I spent last week in Rio de Janeiro meeting with industry participants who told me that Luiz Inácio Lula da Silva, Brazil’s magnetic president known simply as Lula, was poised to sign the final decree for a long-simmering law that would establish a regulatory framework for crypto, with most oversight powers granted to the central bank.

As someone too mired in the U.S. context, it surprised me that Brazil was poised to implement comprehensive oversight with broad support. Even more shocking was the fact that the CVM was on board with the measure, with no regulatory turf war in sight. As Julia Castelo Branco Rocha, the legal head of one of Brazil’s top crypto firms, Hashdex, told me: “They understand that cryptocurrency is here to stay.”

Still skeptical of the claims, I met with the CVM’s Maeda over coffee in Manhattan yesterday, where he was attending a week of events centered around U.S.-Brazilian investment. He told me that he’s still trying to decipher the U.S. regulatory morass, with all its intersecting webs of federal and state agencies, and that he was confused by the fragmented efforts and approaches. “The crypto space is really a big opportunity for us to make things better,” he said.

Brazil’s crypto legislation, should Lula sign the final decree, as expected in June, granting oversight to the central bank, would be far from perfect. It does not address key provisions for exchanges, like the segregation of assets, nor does it settle the debate over which assets are securities. Maeda said that he expects a new bill down the line that would be more focused on the CVM. As Marcos Viriato, CEO of Rio-based crypto infrastructure firm Parfin, told me, the legislation also likely couldn’t prevent the next FTX, although he was doubtful any regulation could.

The real question is whether the legislation— and Brazil’s willing regulators—will help the country compete with other aspirational crypto hubs, from Singapore to Dubai.
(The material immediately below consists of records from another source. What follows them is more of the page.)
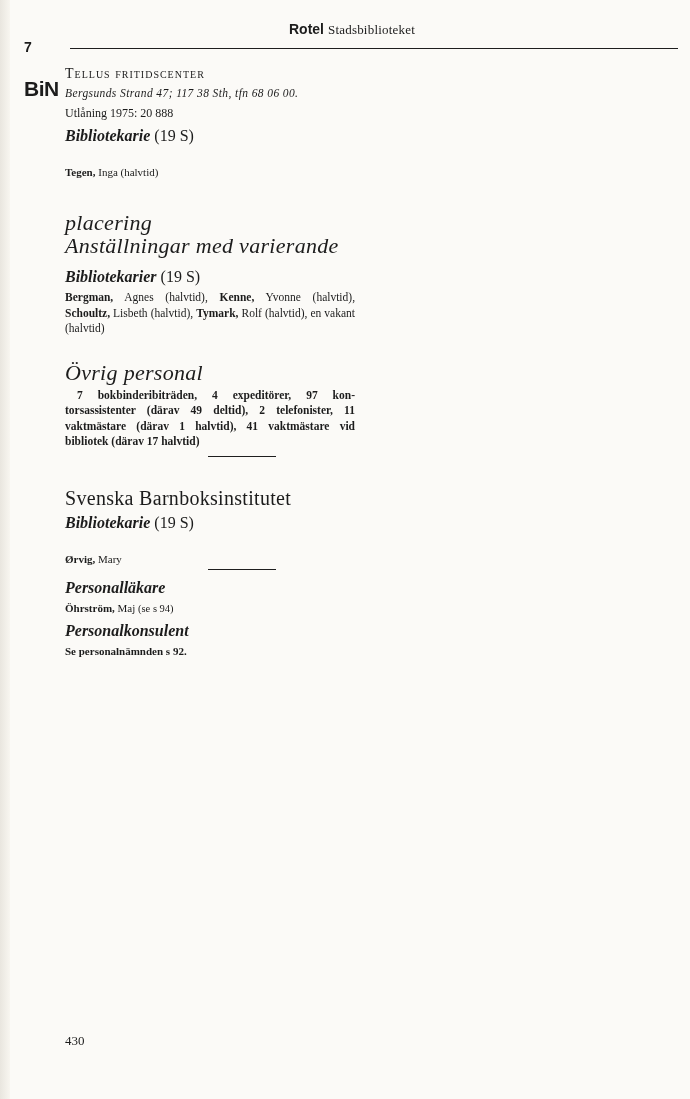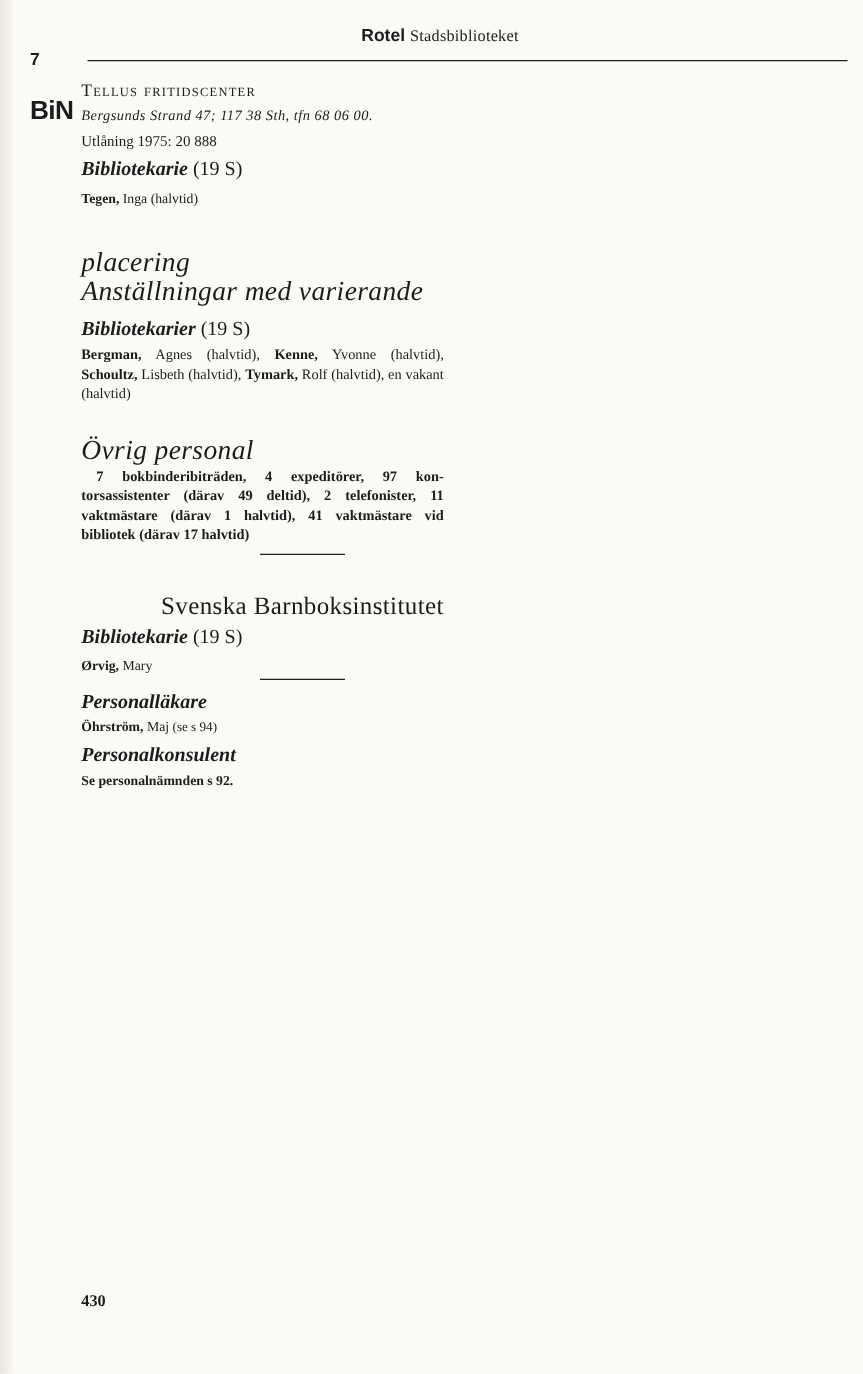"Tegen, Inga (halvtid)" .person { margin-top: 7px -> 20px }
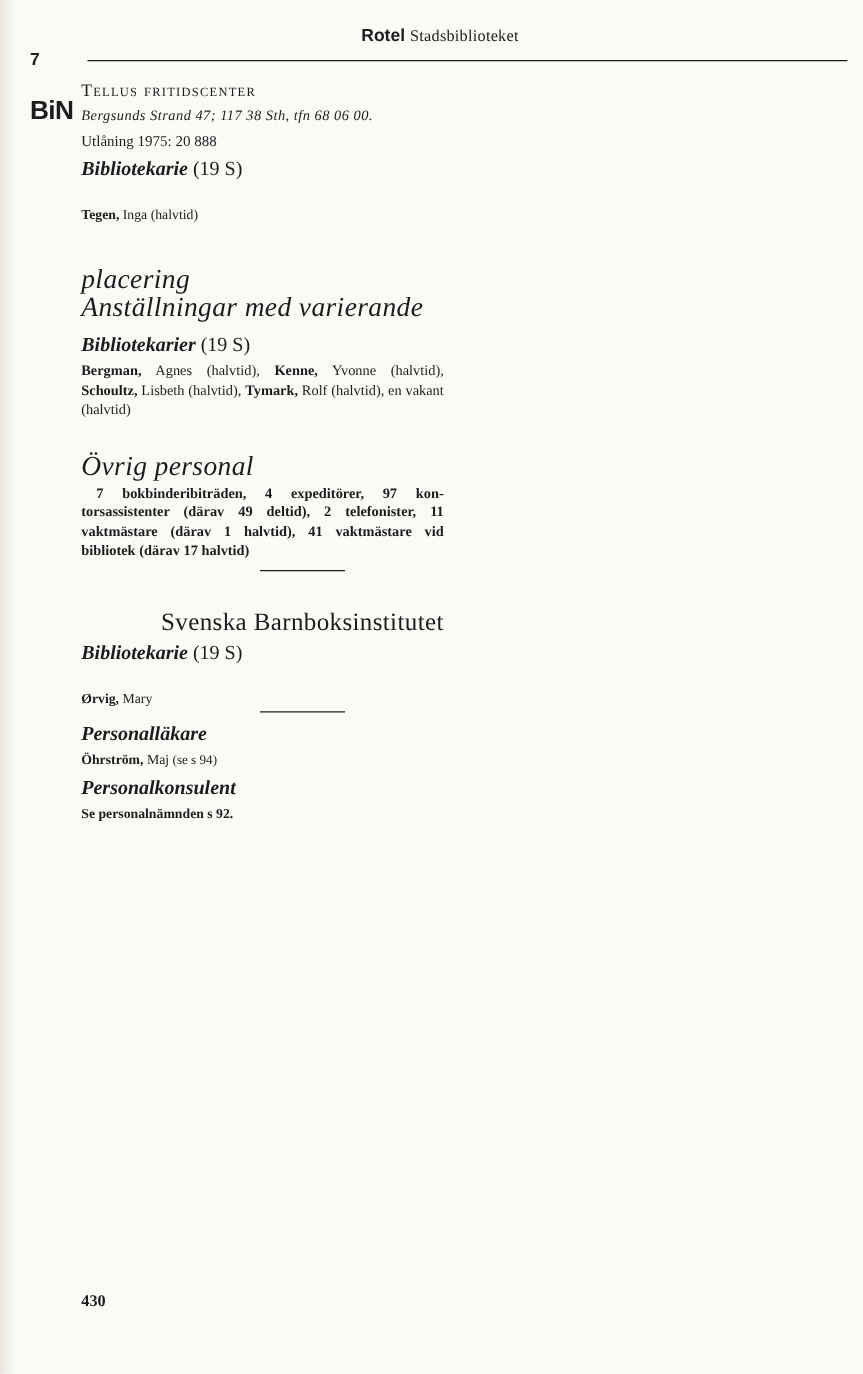"Svenska Barnboksinstitutet" .inst-title { text-align: right -> none }
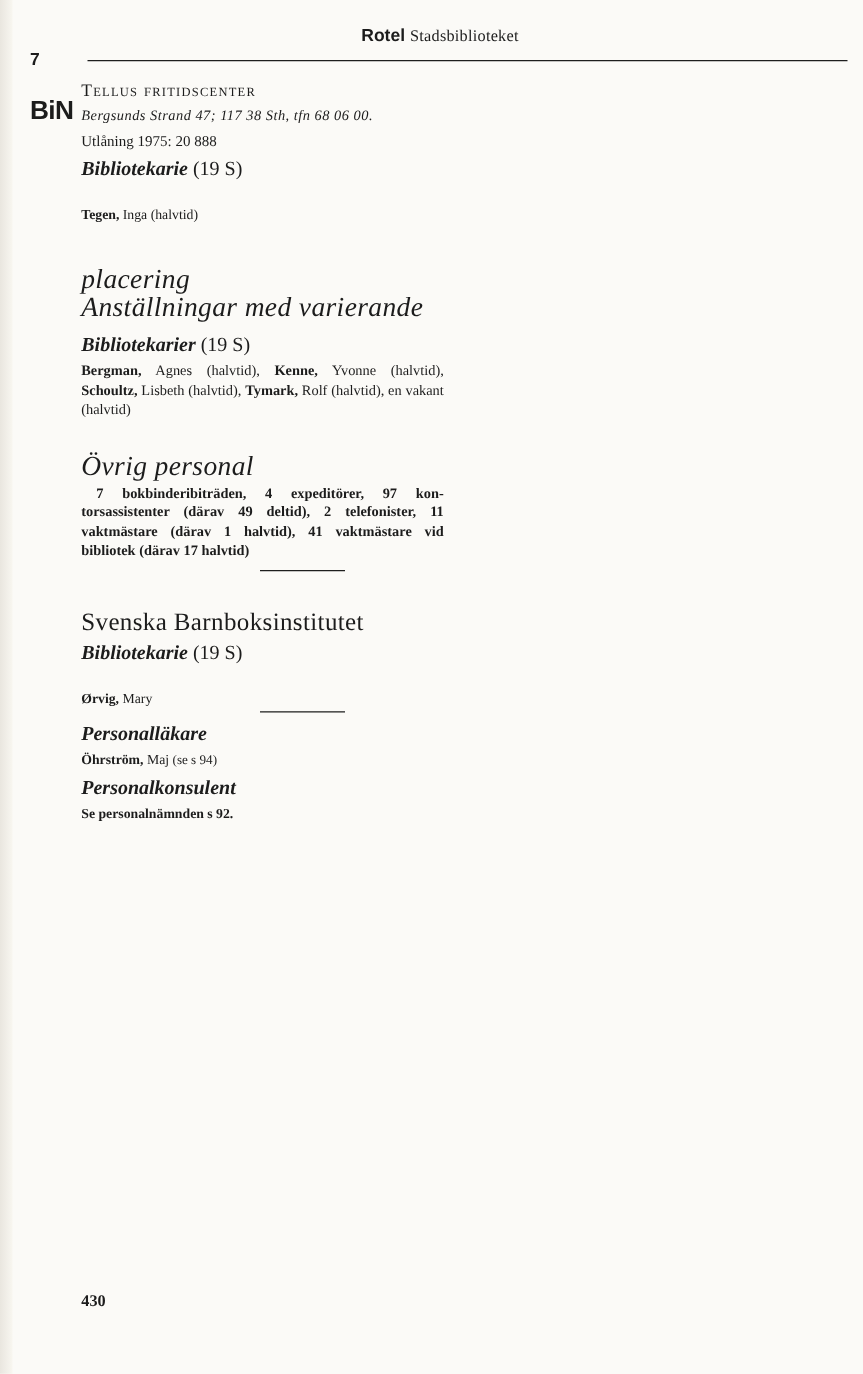"430" .page-number { font-weight: bold -> normal }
Viriato said Brazil will be hamstrung by the fact that the Brazilian real is not an international currency, but he expressed optimism that it could attract and nurture companies like Parfin that sell their services across the world. Hashdex, for example, has launched its crypto ETPs in Europe after first offering them in Brazil, in stark comparison to its U.S. competitor, Grayscale. At the very least, Brazil is establishing itself as a crypto hotspot in a region already turning to digital assets.

With the U.S. preparing for yet another congressional hearing on digital asset legislation, Brazil’s progress is one more sign that crypto is a global story. “This market makes total sense, so let’s work together and regulate it properly,” Maeda told me. “I think at some point in the future, American regulators will also realize that.”